[[ INFORMATION, beginning ]]

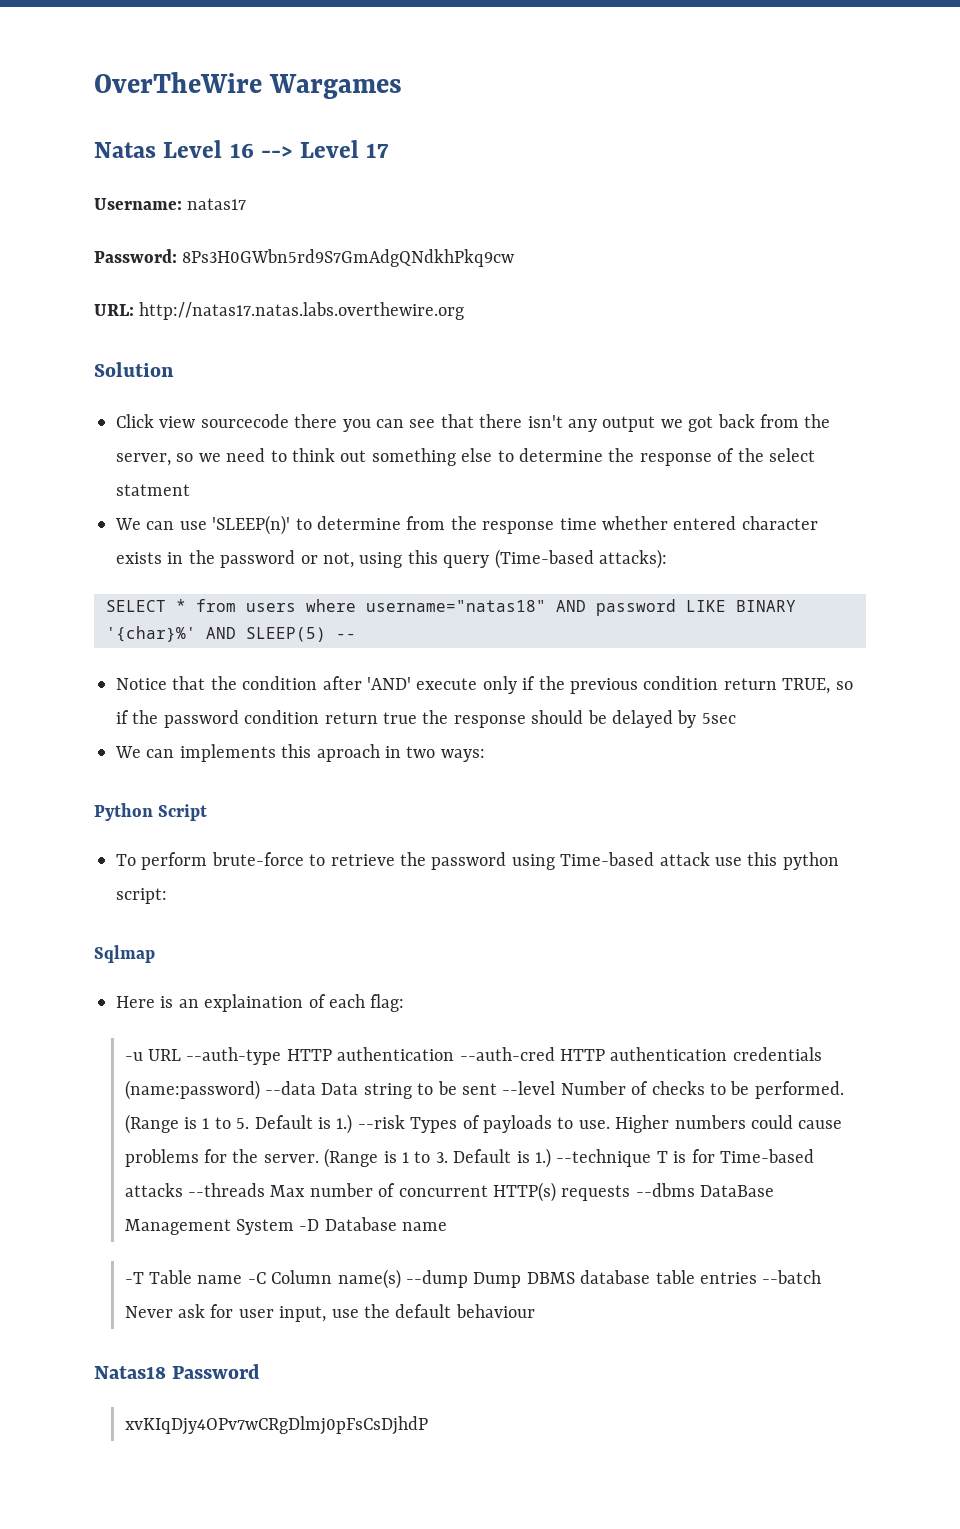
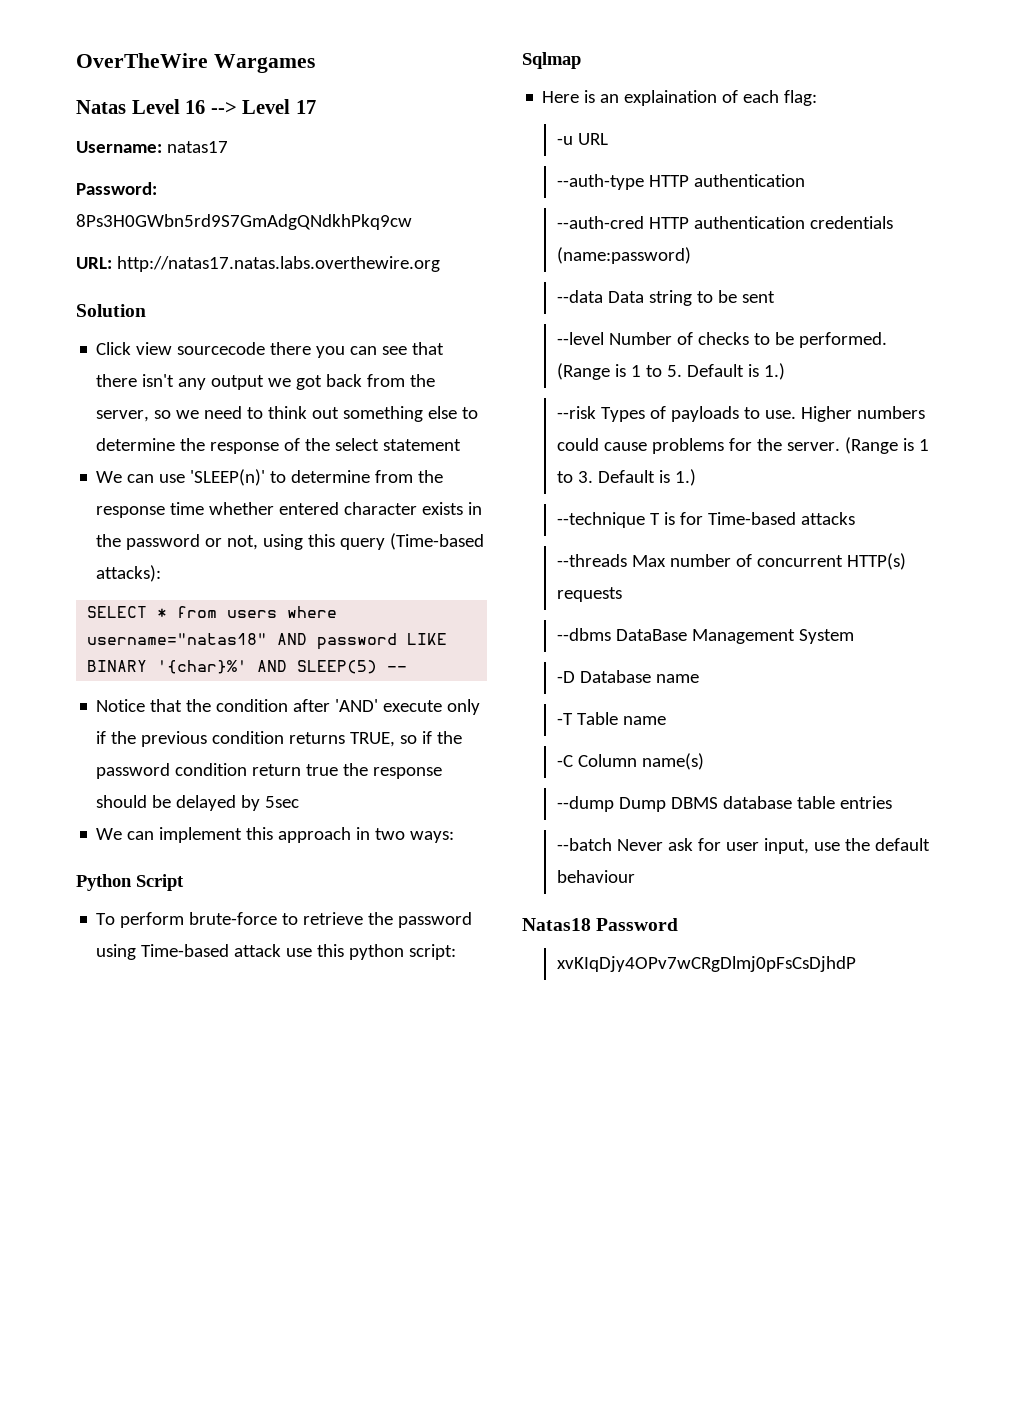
- Click view sourcecode there you can see that there isn't any output we got back from the server, so we need to think out something else to determine the response of the select statment
+ Click view sourcecode there you can see that there isn't any output we got back from the server, so we need to think out something else to determine the response of the select statement
- Notice that the condition after 'AND' execute only if the previous condition return TRUE, so if the password condition return true the response should be delayed by 5sec
+ Notice that the condition after 'AND' execute only if the previous condition returns TRUE, so if the password condition return true the response should be delayed by 5sec
- We can implements this aproach in two ways:
+ We can implement this approach in two ways:
- -u URL --auth-type HTTP authentication --auth-cred HTTP authentication credentials (name:password) --data Data string to be sent --level Number of checks to be performed.
+ -u URL
+ --auth-type HTTP authentication
+ --auth-cred HTTP authentication credentials (name:password)
+ --data Data string to be sent
+ --level Number of checks to be performed.
- (Range is 1 to 5. Default is 1.) --risk Types of payloads to use.
+ (Range is 1 to 5. Default is 1.)
+ --risk Types of payloads to use.
- (Range is 1 to 3. Default is 1.) --technique T is for Time-based attacks --threads Max number of concurrent HTTP(s) requests --dbms DataBase Management System -D Database name
+ (Range is 1 to 3. Default is 1.)
+ --technique T is for Time-based attacks
+ --threads Max number of concurrent HTTP(s) requests
+ --dbms DataBase Management System
+ -D Database name
- -T Table name -C Column name(s) --dump Dump DBMS database table entries --batch Never ask for user input, use the default behaviour
+ -T Table name
+ -C Column name(s)
+ --dump Dump DBMS database table entries
+ --batch Never ask for user input, use the default behaviour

[[ INFORMATION, end ]]

■ **ABOUT THIS EXERCISE**:
Only the lines from the one containing "- -T Table name" through the end of the entries above should be written out, exactly and in full.

■ **SOLUTION**:
- -T Table name -C Column name(s) --dump Dump DBMS database table entries --batch Never ask for user input, use the default behaviour
+ -T Table name
+ -C Column name(s)
+ --dump Dump DBMS database table entries
+ --batch Never ask for user input, use the default behaviour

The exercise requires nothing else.